Seppure aggiunga elementi nuovi, non si può neppure dire che questa ricerca porti a conclusioni rivoluzionarie, visto che la letteratura sul tema è abbastanza univoca. Già Alan Krueger, economista liberal di Princeton e consulente di Barack Obama, nel libro “What makes a terrorist” aveva affermato sulla base di un’analisi empirica che “i terroristi arrivano dalle file delle persone più istruite piuttosto che dalle masse ignoranti e non scolarizzate”. A conclusioni simili giunge Alberto Abadie, economista a Harvard, nello studio “Poverty, Political Freedom, and the Roots of Terrorism”. Anche Abadie nella sua indagine empirica sul terrorismo nazionale e internazionale sostiene che “il rischio terrorismo non è più alto nei paesi poveri” e ancora che “non c’è una significativa associazione tra terrorismo e variabili economiche come il reddito”. Non è la prima analisi che giunge a conclusioni del genere. Studiando il tipo di legame esistente tra povertà e terrorismo in Palestina, Claude Berrebi aveva già rilevato che un migliore standard di vita e un livello d’istruzione elevato sono associati positivamente alla partecipazione in organizzazioni come Hamas o il Jihad islamico e alla propensione a diventare un attentatore. Sempre Krueger – in un altro studio con Jitka Malecková sui crimini legati al terrorismo in Cisgiordania, Striscia di Gaza e sulla militanza in Hezbollah – sostiene che “né la povertà né l’istruzione hanno un impatto diretto o causale sul terrorismo”.

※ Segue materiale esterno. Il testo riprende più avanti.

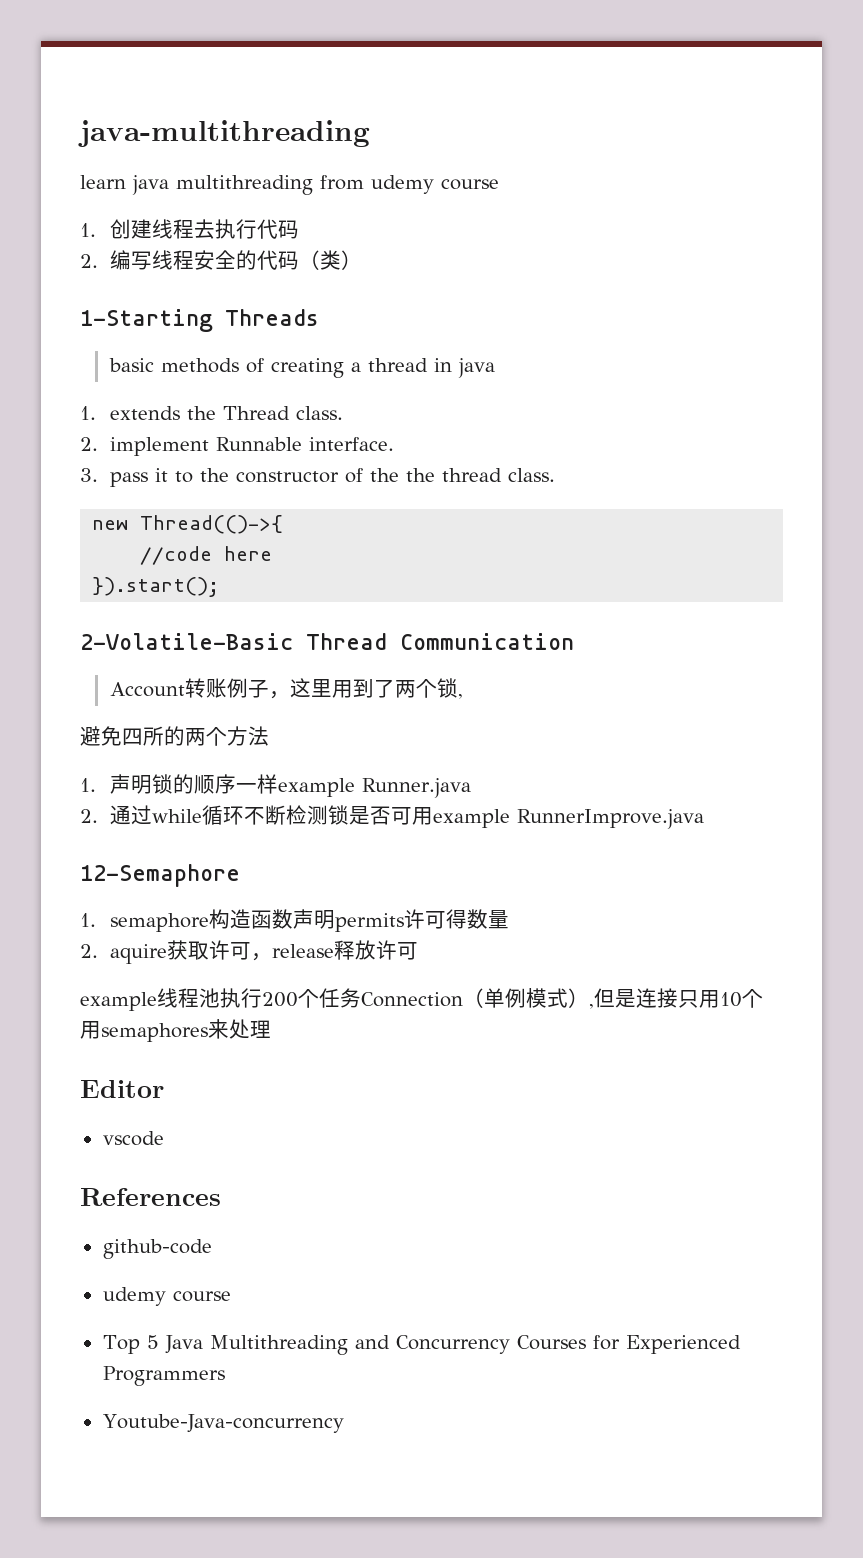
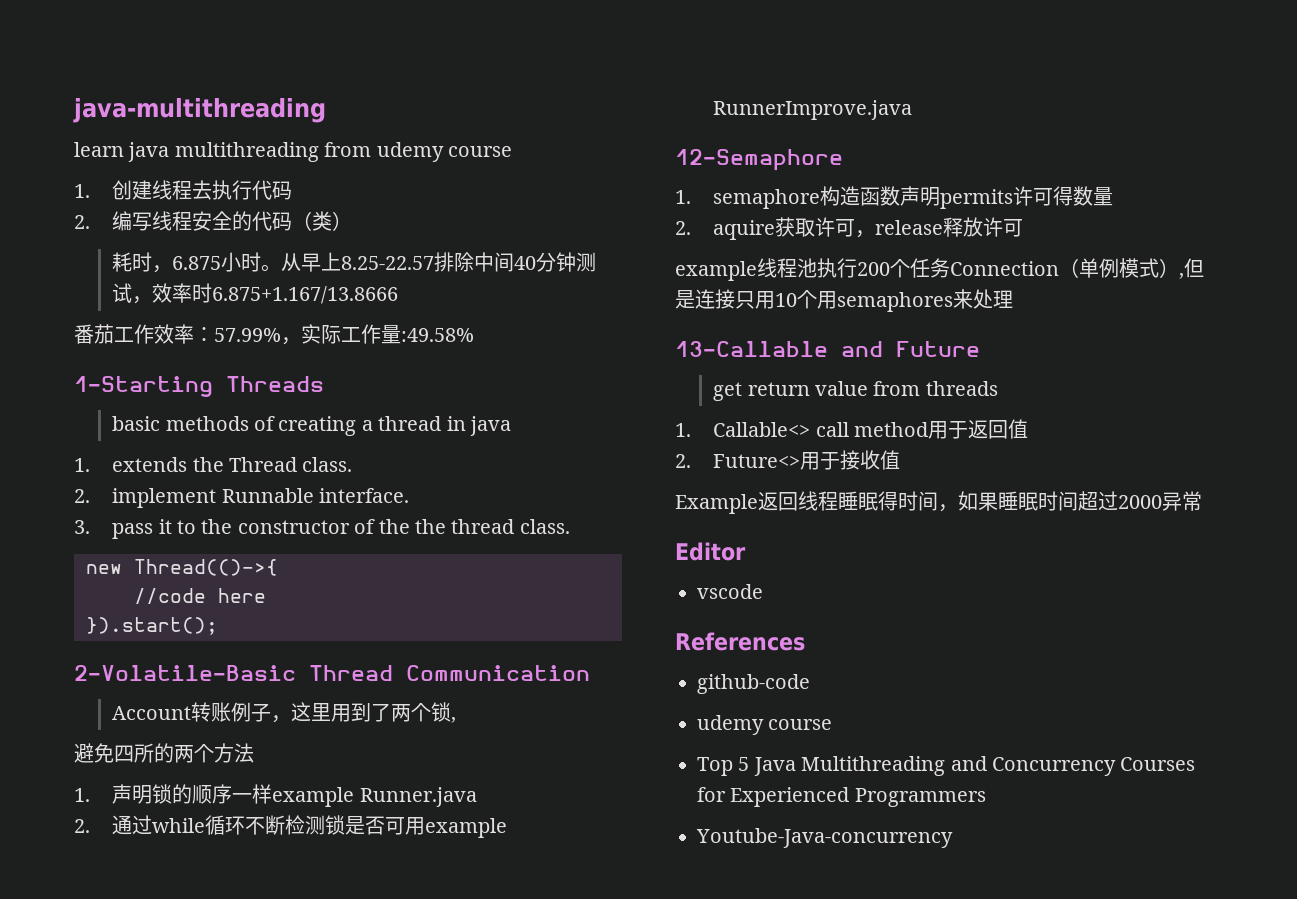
(362, 260) none -> [112,252,597,273] [112,283,399,304] [74,324,474,345] // 耗时，6.875小时。从早上8.25-22.57排除中间40分钟测试，效率时6.875+1.167/13.8666 // 番茄工作效率：57.99%，实际工作量:49.58%
(271, 1029) none -> [675,341,980,357] [713,381,998,401] [675,419,1028,439] [675,450,901,470] [675,491,1202,514] // 13-Callable and Future // get return value from threads // 1. Callable<> call method用于返回值 // 2. Future<>用于接收值 // Example返回线程睡眠得时间，如果睡眠时间超过2000异常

Se non sono la povertà, la diseguaglianza e l’ignoranza, qual è la benzina del terrorismo? Benmelech e Klor vedono una correlazione con la difficoltà a integrarsi nei paesi etnicamente più omogenei e concludono dicendo che “anche se non siamo in grado di determinare perché le persone si arruolano nell’Isis, i nostri risultati suggeriscono che il flusso di foreign fighters verso l’Isis non deriva da condizioni politiche o economiche, ma piuttosto dall’ideologia politica e religiosa”. Insomma, il terrorismo islamico – come peraltro suggerirebbe il termine – ha a che fare con l’islam politico, con il retroterra ideologico-culturale più che con le condizioni economiche.